North Clare and the Burren
To the south of the village is an upland area of great interest, scattered with
stone forts, megalithic tombs and remains of ancient churches.
Between Carran and Killinaboy, are the megalithic tombs of Parknabinnia.
The largest is a wedge shaped gallery grave in the remains of a cairn. A number
more gallery tombs lie near by.
(Poll na Brón - hole of the quern)
A magnificent portal dolmen dated from 2,500 B.C. The capstone projects forward
over the entrance or portal and the tomb is surrounded by a low circular cairn, 9m in diameter.

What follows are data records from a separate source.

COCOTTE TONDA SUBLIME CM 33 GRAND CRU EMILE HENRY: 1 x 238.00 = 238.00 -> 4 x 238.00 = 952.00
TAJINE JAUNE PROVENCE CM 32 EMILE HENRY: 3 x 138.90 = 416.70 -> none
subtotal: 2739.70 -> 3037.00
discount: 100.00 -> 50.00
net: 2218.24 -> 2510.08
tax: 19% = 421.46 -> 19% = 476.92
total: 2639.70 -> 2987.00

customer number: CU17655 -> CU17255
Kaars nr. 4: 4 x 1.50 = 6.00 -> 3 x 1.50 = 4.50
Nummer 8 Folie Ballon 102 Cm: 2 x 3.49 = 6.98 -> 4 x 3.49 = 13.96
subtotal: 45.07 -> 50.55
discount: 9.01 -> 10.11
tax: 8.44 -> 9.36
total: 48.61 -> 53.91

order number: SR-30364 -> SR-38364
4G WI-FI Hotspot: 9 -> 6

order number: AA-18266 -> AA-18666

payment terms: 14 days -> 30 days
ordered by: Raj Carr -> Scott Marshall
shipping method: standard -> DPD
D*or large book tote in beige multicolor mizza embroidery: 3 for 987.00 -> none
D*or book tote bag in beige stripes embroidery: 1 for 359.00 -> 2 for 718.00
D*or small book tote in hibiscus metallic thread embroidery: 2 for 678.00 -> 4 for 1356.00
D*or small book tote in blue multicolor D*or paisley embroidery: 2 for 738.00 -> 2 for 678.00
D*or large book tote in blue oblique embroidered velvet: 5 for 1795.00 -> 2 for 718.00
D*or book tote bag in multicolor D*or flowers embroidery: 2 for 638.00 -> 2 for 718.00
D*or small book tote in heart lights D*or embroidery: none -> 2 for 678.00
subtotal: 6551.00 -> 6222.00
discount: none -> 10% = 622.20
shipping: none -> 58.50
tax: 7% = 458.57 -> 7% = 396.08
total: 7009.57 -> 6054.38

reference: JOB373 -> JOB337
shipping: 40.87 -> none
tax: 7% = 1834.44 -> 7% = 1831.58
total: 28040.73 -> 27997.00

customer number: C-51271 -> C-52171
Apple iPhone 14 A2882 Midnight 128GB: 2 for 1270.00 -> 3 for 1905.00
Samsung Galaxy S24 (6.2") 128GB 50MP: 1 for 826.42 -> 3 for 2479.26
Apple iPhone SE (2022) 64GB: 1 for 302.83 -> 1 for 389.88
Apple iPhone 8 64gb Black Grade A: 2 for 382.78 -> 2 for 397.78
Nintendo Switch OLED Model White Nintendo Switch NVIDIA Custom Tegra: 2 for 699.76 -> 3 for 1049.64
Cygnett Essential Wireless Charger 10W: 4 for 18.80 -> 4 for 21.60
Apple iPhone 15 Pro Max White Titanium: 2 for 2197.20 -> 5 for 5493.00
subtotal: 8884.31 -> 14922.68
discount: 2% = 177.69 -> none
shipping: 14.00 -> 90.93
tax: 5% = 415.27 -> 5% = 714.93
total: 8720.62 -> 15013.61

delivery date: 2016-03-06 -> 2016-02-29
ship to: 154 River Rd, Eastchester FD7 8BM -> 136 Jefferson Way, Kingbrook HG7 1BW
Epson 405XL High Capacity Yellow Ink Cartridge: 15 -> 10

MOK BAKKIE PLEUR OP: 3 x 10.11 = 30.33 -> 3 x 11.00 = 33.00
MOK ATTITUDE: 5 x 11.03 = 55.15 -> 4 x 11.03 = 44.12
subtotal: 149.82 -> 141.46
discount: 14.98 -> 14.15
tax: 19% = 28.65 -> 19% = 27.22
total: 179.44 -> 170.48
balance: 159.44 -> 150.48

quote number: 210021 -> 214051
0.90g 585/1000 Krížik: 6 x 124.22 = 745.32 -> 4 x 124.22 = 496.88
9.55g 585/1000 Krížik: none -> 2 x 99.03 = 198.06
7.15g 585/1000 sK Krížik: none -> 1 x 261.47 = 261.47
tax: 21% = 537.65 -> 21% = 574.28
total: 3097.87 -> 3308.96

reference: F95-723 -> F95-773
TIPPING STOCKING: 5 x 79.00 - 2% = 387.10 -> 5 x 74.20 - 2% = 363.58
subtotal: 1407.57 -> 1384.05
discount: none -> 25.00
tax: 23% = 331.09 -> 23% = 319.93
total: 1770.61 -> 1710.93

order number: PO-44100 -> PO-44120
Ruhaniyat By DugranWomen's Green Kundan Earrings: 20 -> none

(Gleann Insin - Glen of the little island,)
Stands on the slopes of the Aillwee mountain.
It is one of the best preserved wedge tombs in this area, famous for the gold
collar or gorget discovered nearby in 1930 by a boy hunting rabbits. The collar
was placed in the National Museum in 1934 and is recognised as one of the finest
bronze age artefacts we have.
A wedge shaped gallery grave near Magh Adhair.
Leaba Dhiarmada agus Grainne
(Diarmuid and Grainne's Bed)
Slieve Callan (Mount Callan), lying to the east of Milltown Malbay, is the
highest point in west Clare at 423 m and provides extensive views of West Clare.
A wedge-shaped gallery grave can be found at the foot of the mountain at
Knocknalassa. Near the summit is the site where Lughnasa (August or Harvest)
was celebrated in past times.
Legend has it that Conan, a comic anti-hero of the Fianna, is buried under
Leacht Chonáin, (a nearby cairn), together with the key to the church of Killstephen.
A megalith or large stone tomb lies besides the Galway Road
in Oranmore. Classed as a boulder dolem, this structure has been dated to 2,000 B.C.
There are several prehistoric gallery graves situated in the area around Tulla.